Austrian-Canadian Connections

Stark vertreten war die LFU Innsbruck kürzlich bei einem internationalen Symposium zum Thema „Mimesis, Creativity, and Reconciliation“ an der Saint Paul University in Ottawa / Canada.
Innsbrucker TeilnehmerInnen am Symposium: v.l. Petra Steinmair-Pösel, Wilhelm Guggenberger, Dekan Józef Niewiadomski, Wolfgang Palaver, Willibald Sandler.
Bild: Innsbrucker TeilnehmerInnen am Symposium: v.l. Petra Steinmair-Pösel, Wilhelm Guggenberger, Dekan Józef Niewiadomski, Wolfgang Palaver, Willibald Sandler.

Das Symposium war gleichzeitig die Jahrestagung der wissenschaftlichen Gesellschaft „Colloquium on Violence and Religion“ (COV&R), die sich der kritischen Weiterentwicklung der Kulturtheorie des franko-amerikanischen Literatur- und Kulturwissenschaftlers René Girard widmet.

Konflikt und Versöhnung

Organisiert wurde das Symposium von Dr. Vern Neufeld Redekop, der an der Saint Paul University Conflict Studies unterrichtet. Redekop setzt sich in seiner eigenen Forschung intensiv mit der Frage auseinander, wie ein – von der mimetischen Theorie Girards inspiriertes – Verständnis von tiefgehenden Konflikten, Wege zur Versöhnung eröffnen kann. Auch beim Symposium lag der Schwerpunkt der Auseinandersetzung auf dem konstruktiven, kreativen und friedensstiftenden Aspekt mimetischer Strukturen. Während Girards Kulturtheorie oft einseitig mit konflikthaften sozialen Strukturen und Mechanismen in Verbindung gebracht wird, sollte dieser Fokus zu einem ausgewogeneren und umfassenderen Verständnis der Mimesis beitragen.

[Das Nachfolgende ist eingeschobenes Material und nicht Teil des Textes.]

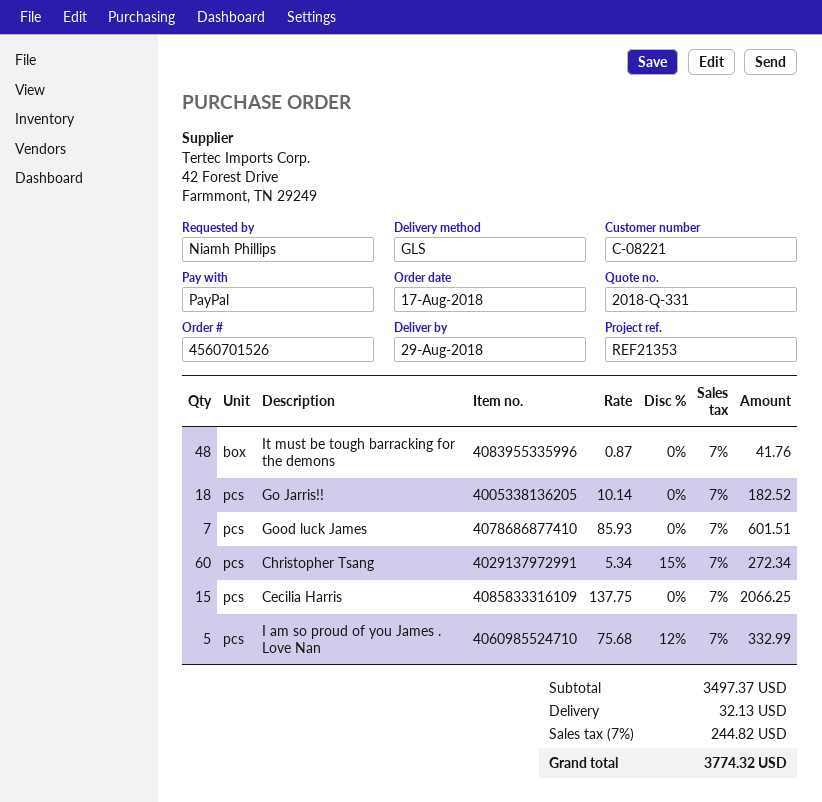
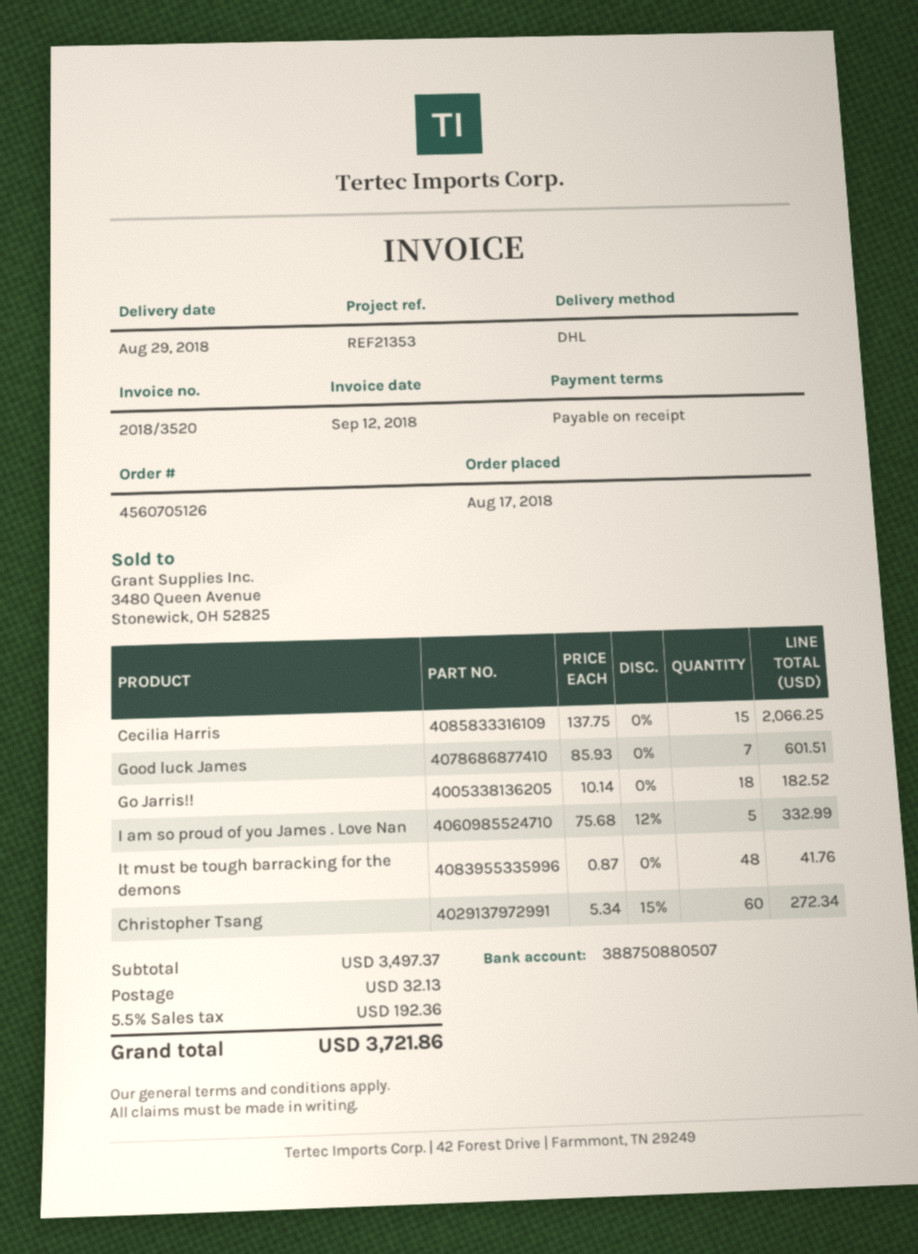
order number: 4560701526 -> 4560705126
shipping method: GLS -> DHL
tax: 7% = 244.82 -> 5.5% = 192.36
total: 3774.32 -> 3721.86

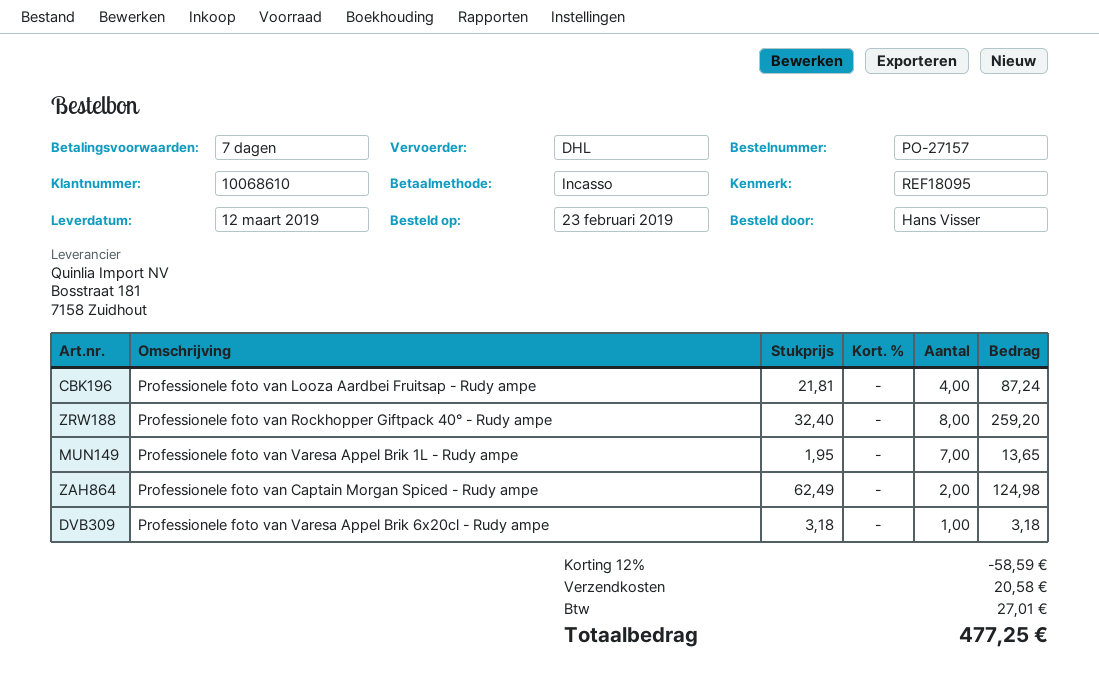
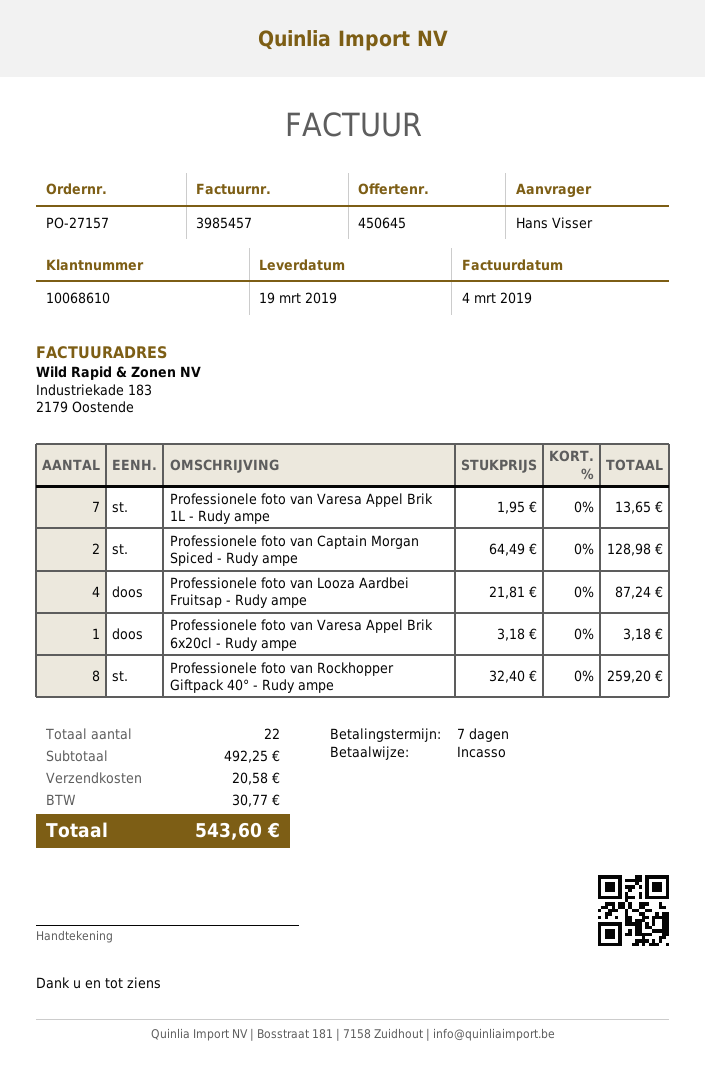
delivery date: 2019-03-12 -> 2019-03-19
Professionele foto van Captain Morgan Spiced - Rudy ampe: 2 x 62.49 = 124.98 -> 2 x 64.49 = 128.98
discount: 12% = 58.59 -> none
tax: 27.01 -> 30.77
total: 477.25 -> 543.60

Voraussetzungen für Versöhnung

Die Innsbrucker TeilnehmerInnen vom Institut für Systematische Theologie konnten mit ihren Vorträgen wertvolle Beiträge zur Auseinandersetzung leisten: Dr. Wilhelm Guggenberger sprach über kreative Unterbrechungen mimetischer Zyklen als Voraussetzung für Versöhnung, Prof. Dr. Wolfgang Palaver setzte sich in seinem Paper kritisch mit der pantheistischen Versuchung der Demokratie auseinander, Dr. Willibald Sandler näherte sich dem friedensstiftenden Aspekt der Mimesis über den Weg der heilsamen Sozialstrukturen (bei Jesus von Nazareth und in der Eucharistie) und Dr. Nikolaus Wandinger beleuchtete die Relevanz der päpstlichen Vergebungsbitten im Jubiläumsjahr 2000 aus der Perspektive der mimetischen Theorie. Dr. Petra Steinmair-Pösel zeigte in ihrem Hauptreferat mit dem Titel „Original Sin, Grace, and Positive Mimesis“ auf, wie theologische Konzepte (insbesondere Schöpfungs-, Erbsünden- und Gnadenlehre) zu einem vertieften und präzisierten Verständnis von zentralen Kategorien der mimetischen Theorie (mimetisches Begehren, positive / negative Mimesis) beitragen können.

Neben zahlreichen, qualitativ sehr guten Vorträgen war ein Höhepunkt der Konferenz sicherlich die Podiumsdiskussion zum Thema „Creative Mimesis and Peace“. Diskutanten am Podium waren René Girard (em. Andrew B. Hammond Professor in French Language, Literature, and Civilization, Stanford University), Walter Wink (Professor em. für Biblische Interpretation am Auburn Theological Seminary in New York City), sowie Duncan Morrow (Vorsitzender des Community Relations Council, Nordirland).